Gallup just released a poll that reports this:
Despite the results of the 2008 presidential election, Americans, by a 2-to-1 margin, say their political views in recent years have become more conservative rather than more liberal, 39% to 18%, with 42% saying they have not changed. While independents and Democrats most often say their views haven’t changed, more members of all three major partisan groups indicate that their views have shifted to the right rather than to the left.
This is part of a broader movement we’re seeing since Obama was elected president. The country, by about a two-to-one margin, sees itself moving more toward conservatism than liberalism. And even in the Age of Obama, the tide seems to be with rather than against conservatism. If an ideological realignment is going on, it seems to be somewhat in the opposite direction of what Obama and his supporters had hoped for.

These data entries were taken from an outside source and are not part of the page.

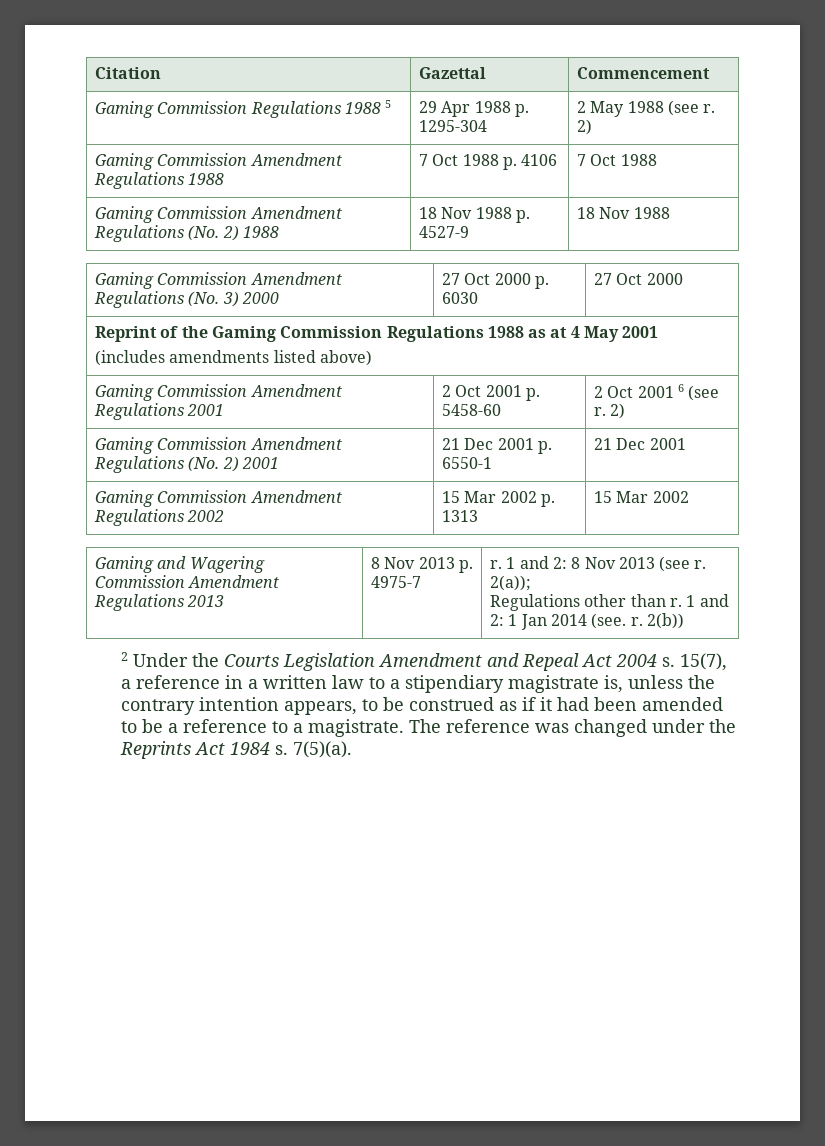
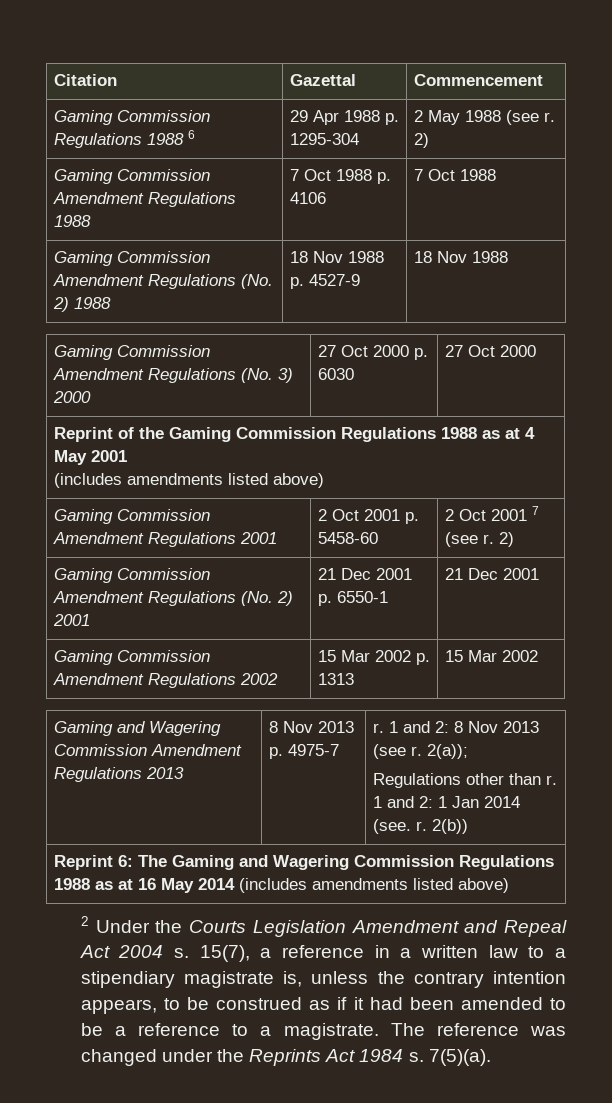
- Gaming Commission Regulations 1988 5 | 29 Apr 1988 p. 1295-304 | 2 May 1988 (see r. 2)
+ Gaming Commission Regulations 1988 6 | 29 Apr 1988 p. 1295-304 | 2 May 1988 (see r. 2)
- Gaming Commission Amendment Regulations 2001 | 2 Oct 2001 p. 5458-60 | 2 Oct 2001 6 (see r. 2)
+ Gaming Commission Amendment Regulations 2001 | 2 Oct 2001 p. 5458-60 | 2 Oct 2001 7 (see r. 2)
+ Reprint 6: The Gaming and Wagering Commission Regulations 1988 as at 16 May 2014 (includes amendments listed above)

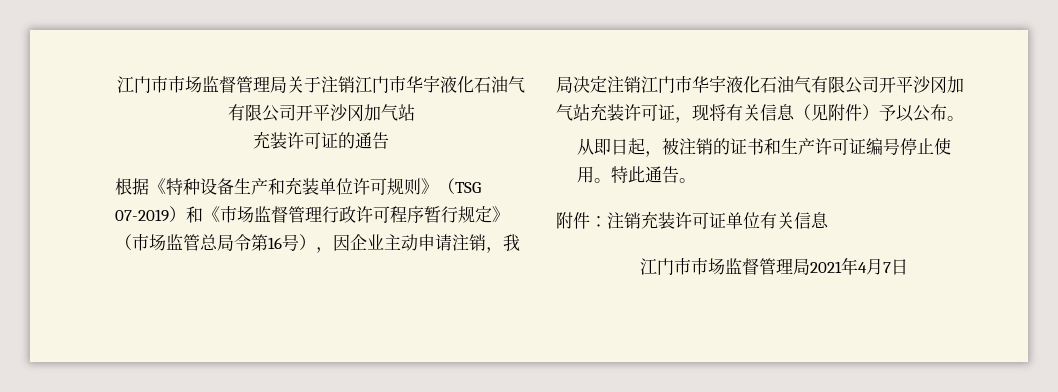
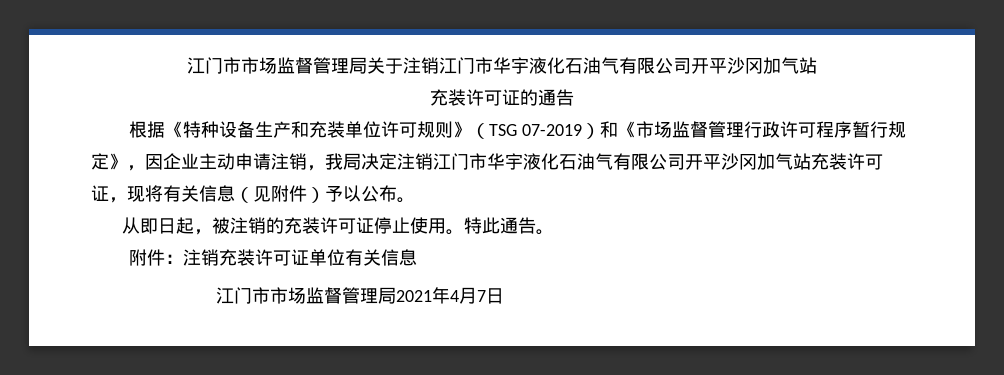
- 根据《特种设备生产和充装单位许可规则》（TSG 07-2019）和《市场监督管理行政许可程序暂行规定》（市场监管总局令第16号），因企业主动申请注销，我局决定注销江门市华宇液化石油气有限公司开平沙冈加气站充装许可证，现将有关信息（见附件）予以公布。
+ 根据《特种设备生产和充装单位许可规则》（TSG 07-2019）和《市场监督管理行政许可程序暂行规定》，因企业主动申请注销，我局决定注销江门市华宇液化石油气有限公司开平沙冈加气站充装许可证，现将有关信息（见附件）予以公布。
- 从即日起，被注销的证书和生产许可证编号停止使用。
+ 从即日起，被注销的充装许可证停止使用。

It’s much too early to make any definative judgments about things at this point; the significance of Obamaism to American conservatism depends on what happens once the effects of his actions hit shore. But I think it’s fair to say that at this point, the public’s wariness about the course the president has set us on is growing and resistance to his policies is increasing. Much of the public believes Obama is more liberal than advertised, more liberal than they thought, and more liberal than they are comfortable with. That hasn’t translated into a full-scale revolt by any means. But we are seeing concrete evidence that Obama’s governance is ideologically at odds with where the nation is. Unless he is able to produce tangible results fairly soon, these data points may well metastasize into forceful, and perhaps even fierce, political opposition.
We’re still in the early months of Obama’s presidency. He remains a personally popular president, and his job-approval ratings remain fairly strong. But winds that were at his back are now shifting, and may soon be in his face. Over the coming months, those headwinds will, I think, get stronger and stiffer, and it will happen sooner than he and his team ever imagined.